HRT Safety: The 2-Year Evidence Consensus

Executive Summary

A definitive guide to the current clinical understanding of Hormone Replacement Therapy risks and benefits.

If you're under 60 and struggling with symptoms, the 'scary' headlines from 20 years ago likely don't apply to you. Modern HRT uses 'body-identical' hormones that are much gentler than the synthetic ones used in the past. It’s not just about stopping hot flashes; it’s about 'insurance' for your heart and bones as you age.

Clinical Brief

Current meta-analyses of over 20 years of data (post-WHI) indicate that the 'Timing Hypothesis' is critical.
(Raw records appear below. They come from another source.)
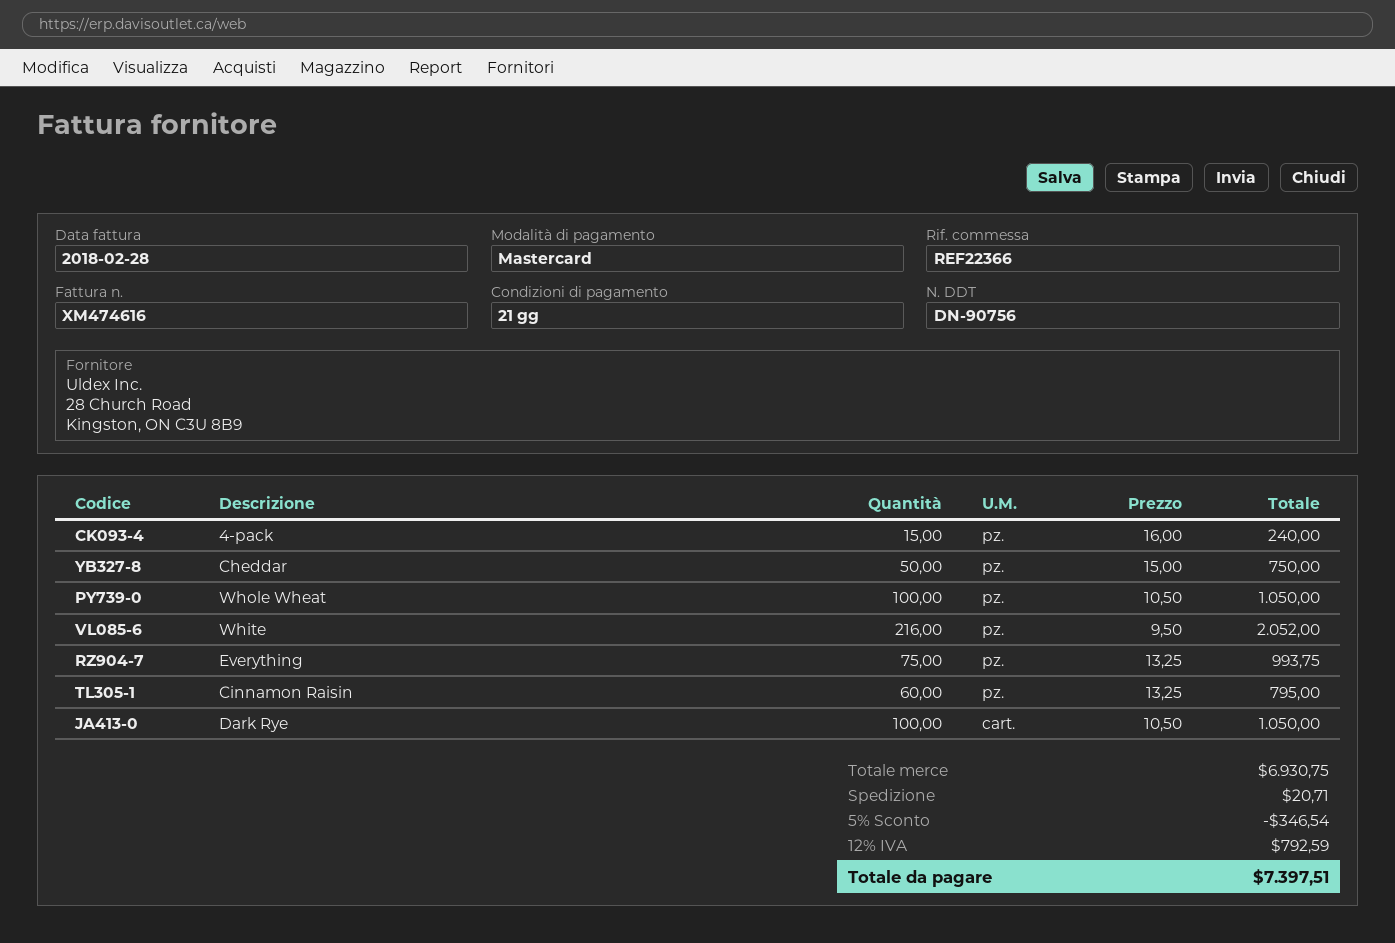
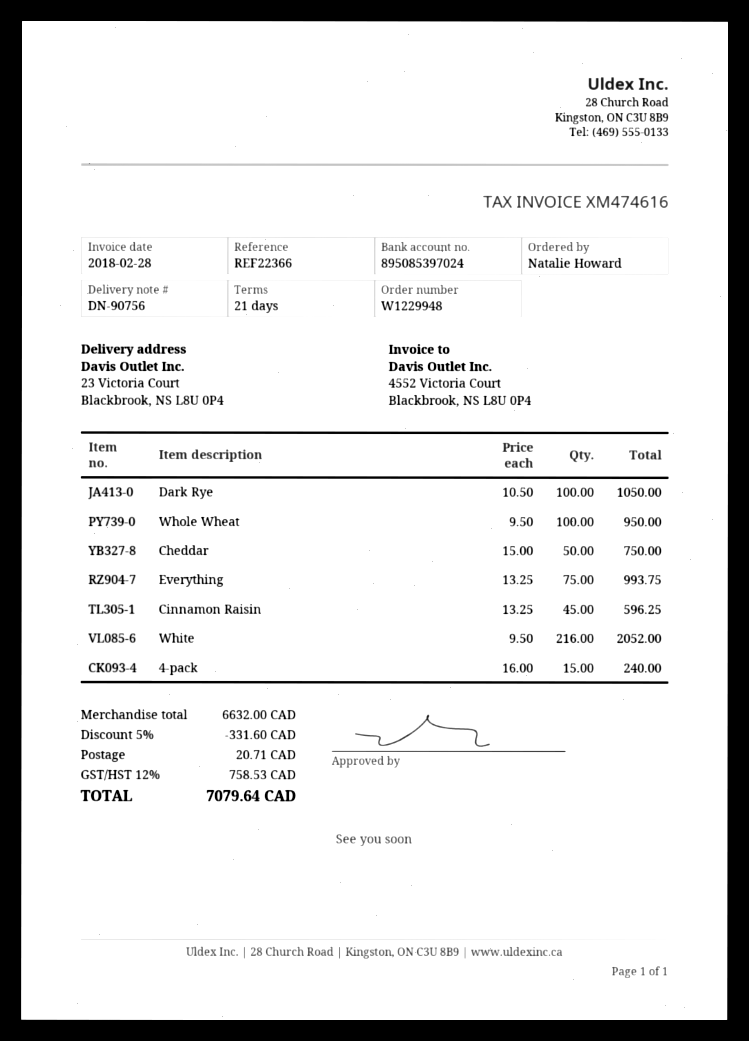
Whole Wheat: 100 x 10.50 = 1050.00 -> 100 x 9.50 = 950.00
Cinnamon Raisin: 60 x 13.25 = 795.00 -> 45 x 13.25 = 596.25
subtotal: 6930.75 -> 6632.00
discount: 5% = 346.54 -> 5% = 331.60
tax: 12% = 792.59 -> 12% = 758.53
total: 7397.51 -> 7079.64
Initiating HRT before age 60 or within 10 years of menopause onset shows a significant reduction in all-cause mortality and fractures. Concerns regarding breast cancer risk are now stratified by formulation: micronized progesterone and transdermal estradiol show the lowest risk profiles in recent observational studies.

Key Evidence Points

01

Body-identical transdermal estradiol does not increase blood clot risk.

02

Early initiation (under 60) reduces cardiovascular event risk.

03

Breast cancer risk with HRT is lower than the risk associated with daily alcohol consumption or obesity.

04

Bone density is significantly preserved, reducing later-life fracture risk.